RP – Kementerian Perumahan dan Kawasan Permukiman (PKP) bergerak cepat meninjau dampak bencana banjir yang melanda sejumlah wilayah di Provinsi Sumatera Utara sejak penghujung November 2025. Langkah ini diambil untuk memastikan penanganan sektor perumahan berjalan cepat dan tepat sasaran.
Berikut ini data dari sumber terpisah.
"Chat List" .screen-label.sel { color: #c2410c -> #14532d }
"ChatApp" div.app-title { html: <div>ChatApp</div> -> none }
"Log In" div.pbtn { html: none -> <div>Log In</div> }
Peninjauan lapangan berlangsung pada 3–5 Desember 2025, dipimpin langsung oleh Direktur Jenderal Tata Kelola dan Pengendalian Risiko, Azis Andriansyah. Dalam kunjungan tersebut, tim Kementerian PKP menyisir titik kerusakan paling parah, mulai dari Kota Pandan, Kota Sibolga, Kabupaten Tapanuli Tengah, hingga Kabupaten Tapanuli Utara.
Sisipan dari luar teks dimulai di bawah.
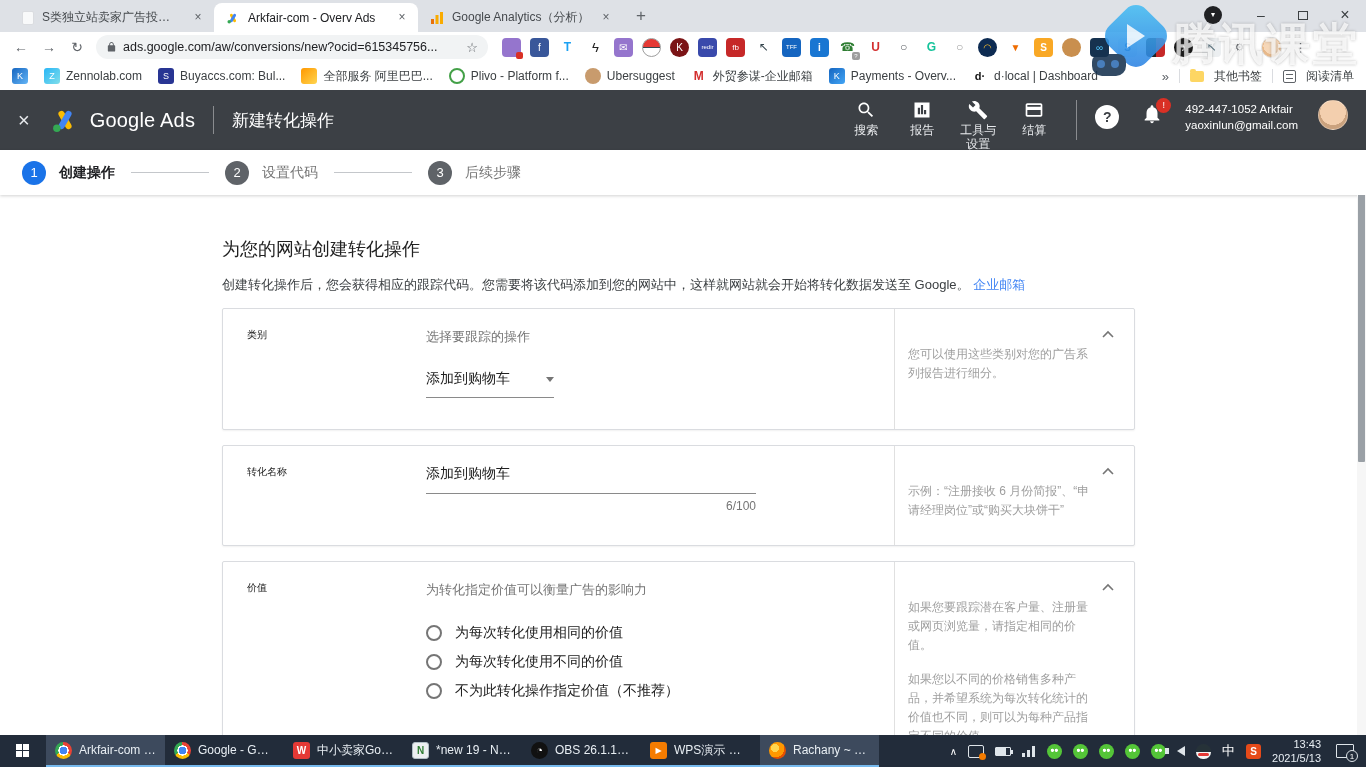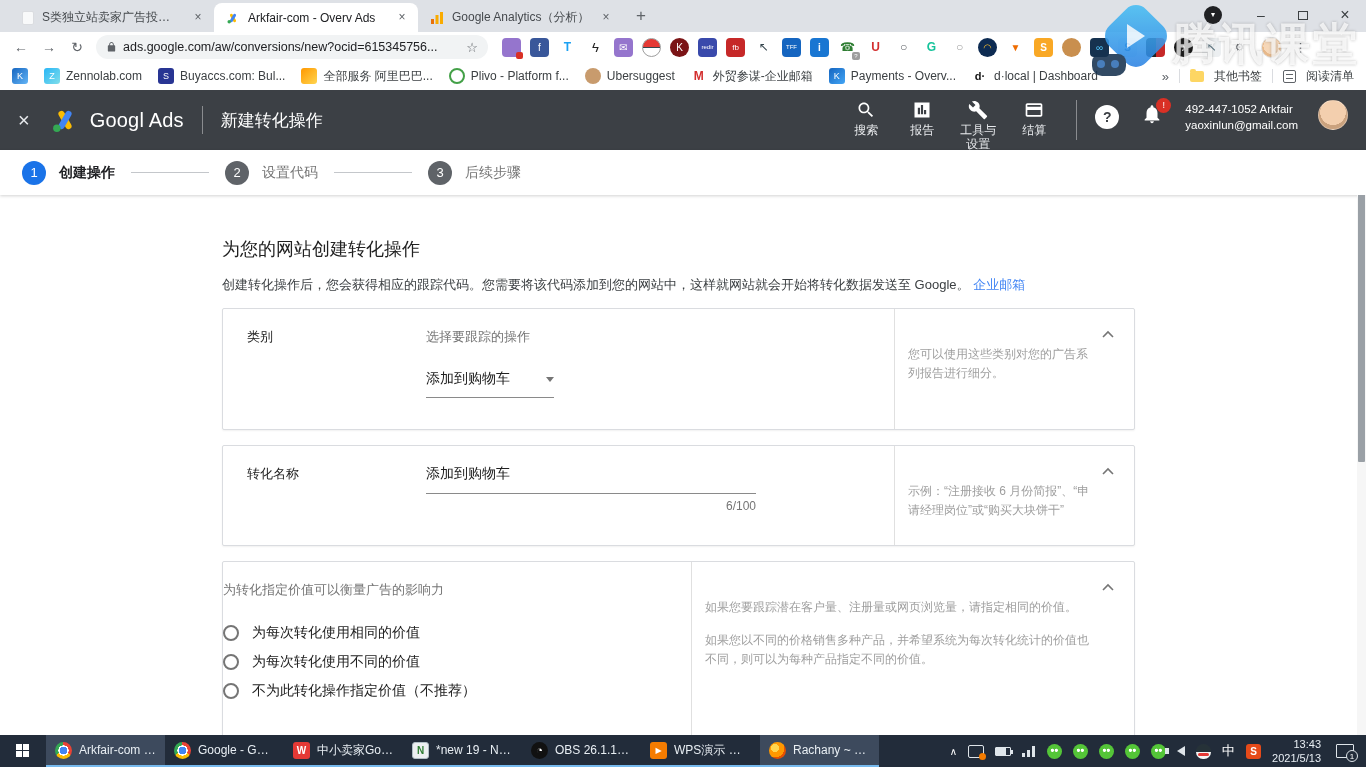"Googl Ads" span.product { text: Googl -> Google }
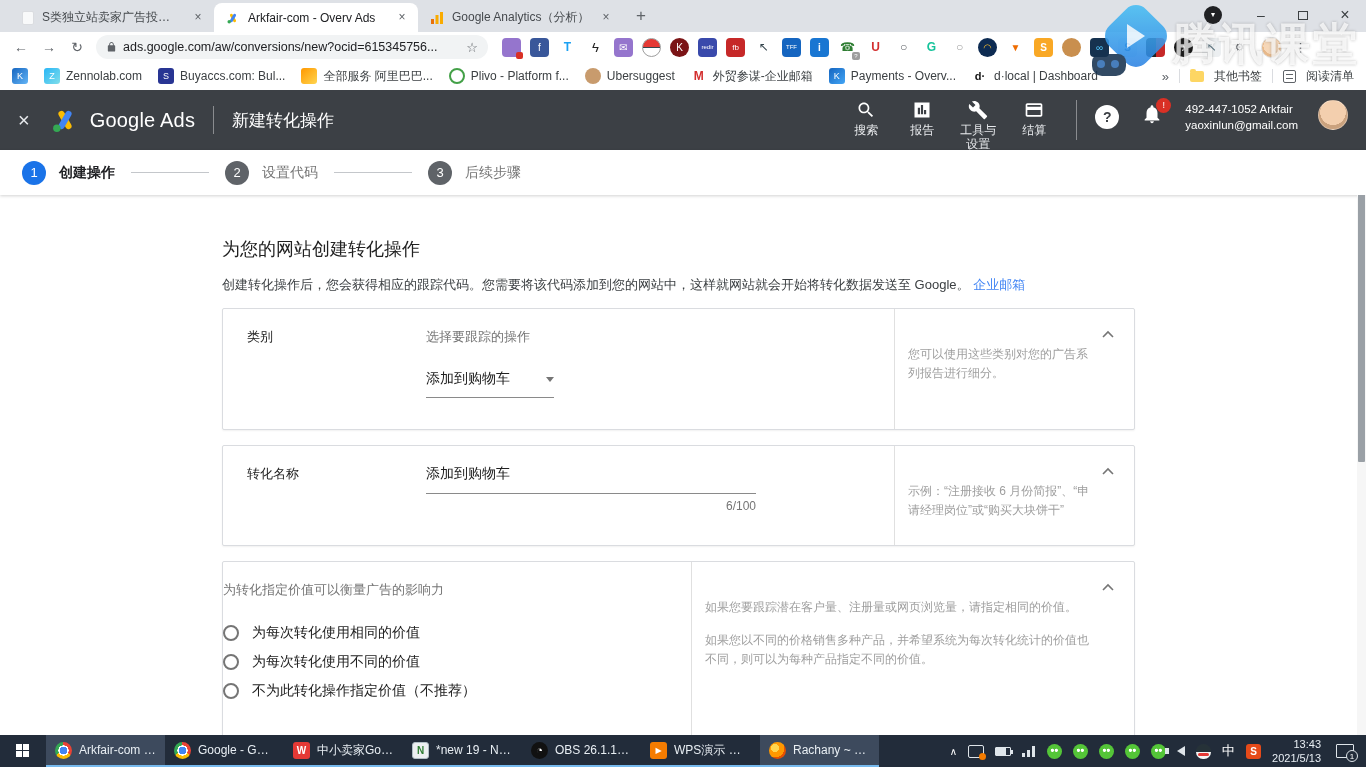"类别" .card-label { font-size: 13px -> 10px }
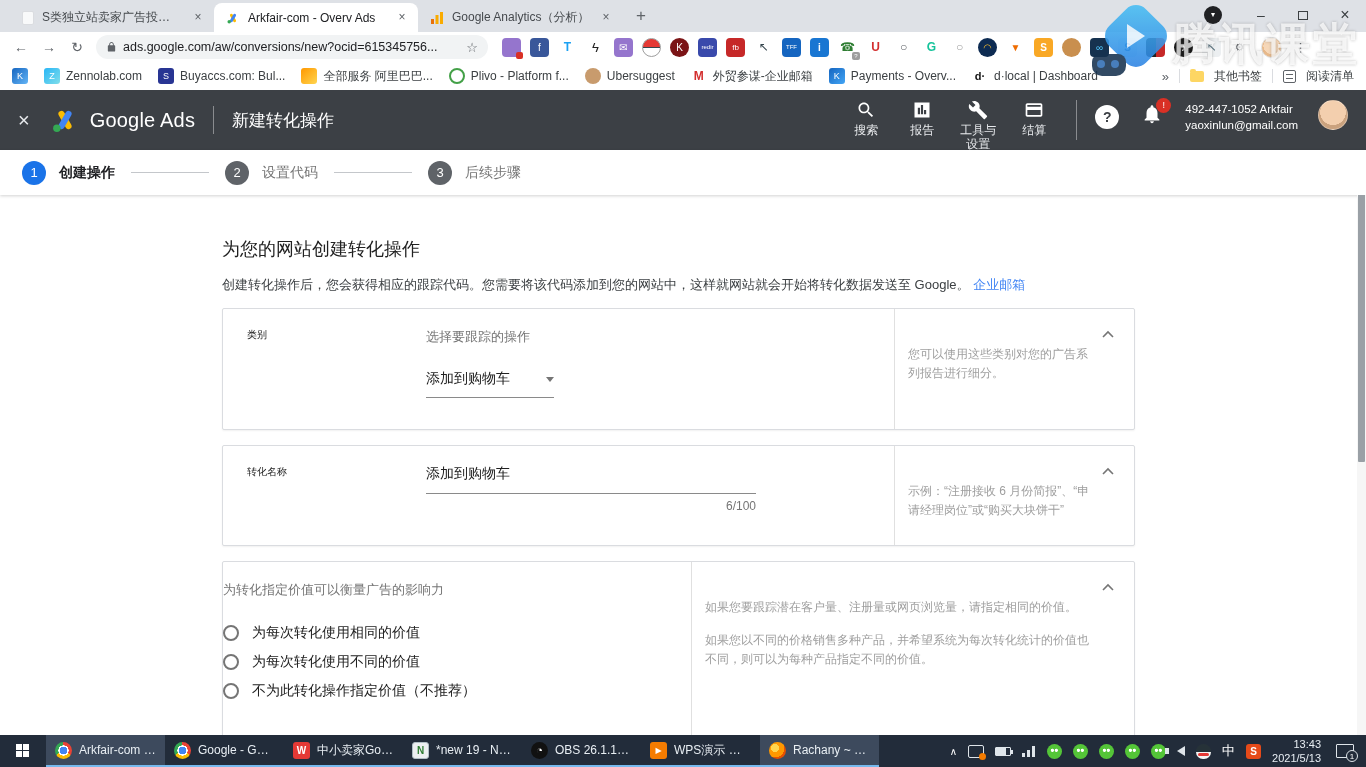"价值" div.card-label { html: none -> <div>价值</div> }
Data Kerusakan Infrastruktur dan Rumah Warga

Berdasarkan pemutakhiran data per 7 Desember 2025, banjir mengakibatkan kerusakan signifikan pada hunian warga dengan rincian sebagai berikut:

  • Rusak Ringan: 88.656 unit
  • Rusak Sedang: 4.902 unit
  • Rusak Berat: 4.900 unit
  • Hilang/Hanyut: 711 unit

“Data ini akan menjadi dasar dalam penyusunan skema bantuan hunian kepada masyarakat terdampak sesuai kategori kerusakan. Kementerian PKP memastikan bahwa bantuan diberikan secara akuntabel, tepat sasaran, dan memperhatikan urgensi kebutuhan tiap kelompok masyarakat,” ujar Azis Andriansyah.
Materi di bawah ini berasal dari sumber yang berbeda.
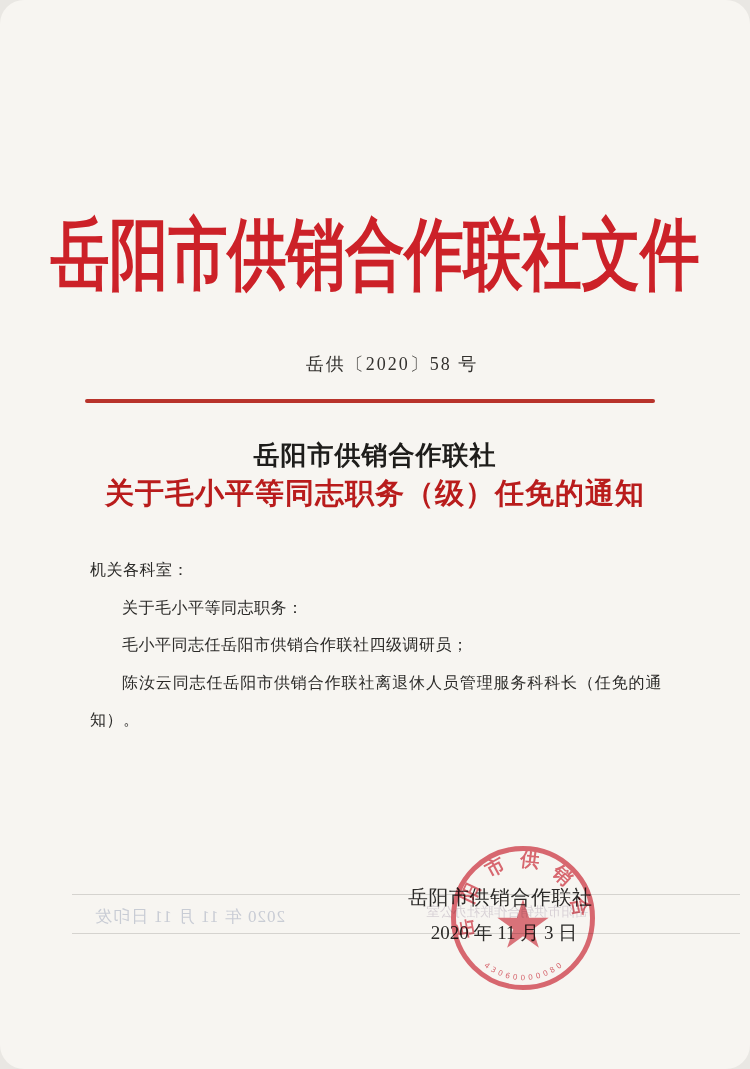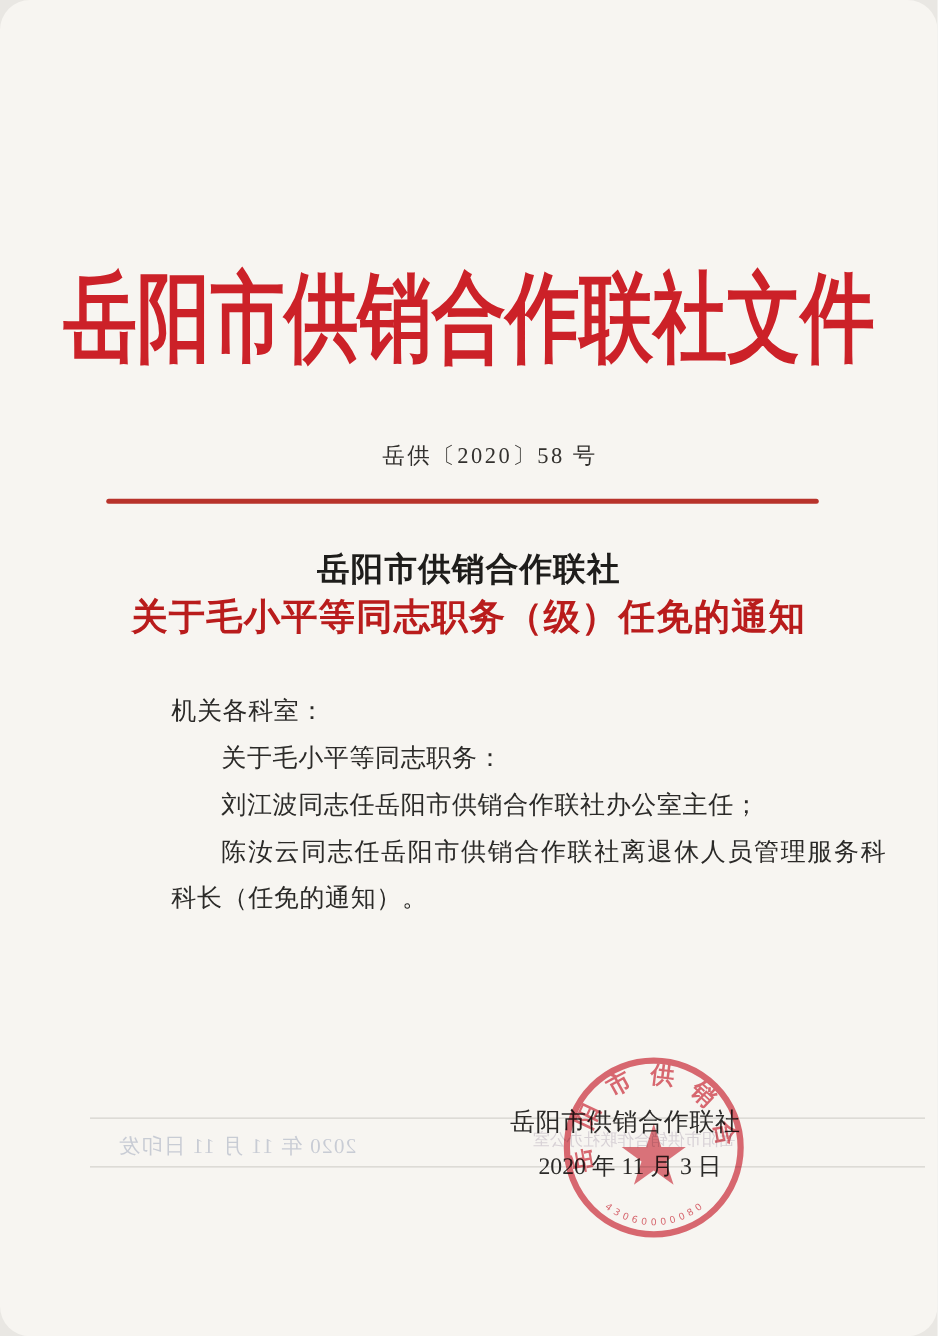"机关各科室：" .body-text { font-size: 20px -> 16px; margin-left: 47px -> none }
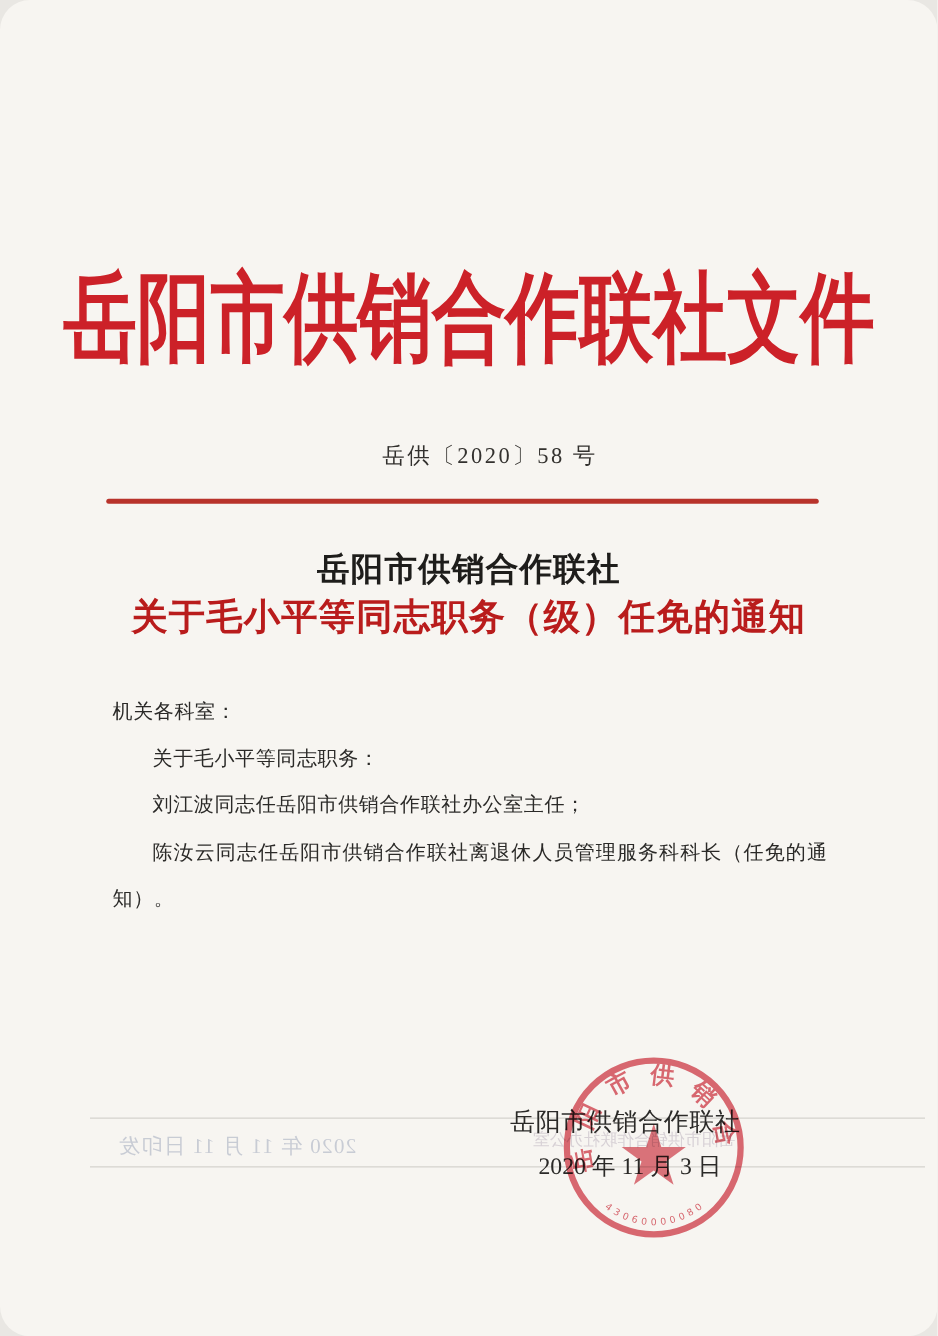"刘江波同志任岳阳市供销合作联社办公室主任；" p.indent { text: 刘江波同志任岳阳市供销合作联社办公室主任 -> 毛小平同志任岳阳市供销合作联社四级调研员 }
Fokus Relokasi dan Pemulihan

Selain pendataan, Kementerian PKP terus berkoordinasi dengan pemerintah daerah untuk mempercepat verifikasi data. Wilayah Tapanuli Tengah dan Tapanuli Utara menjadi prioritas penanganan karena tingkat kerusakan yang tinggi.

Pemerintah juga menyoroti aspek keamanan jangka panjang. Untuk kawasan yang secara geologis maupun geografis dinyatakan tidak lagi layak huni, Kementerian PKP akan mengupayakan opsi relokasi ke zona yang lebih aman sesuai rencana tata ruang.

Hingga proses pemulihan tuntas, Kementerian PKP berkomitmen melakukan monitoring ketat, termasuk penyediaan hunian sementara dan bantuan stimulan perbaikan rumah agar masyarakat dapat kembali hidup di lingkungan yang aman dan sehat.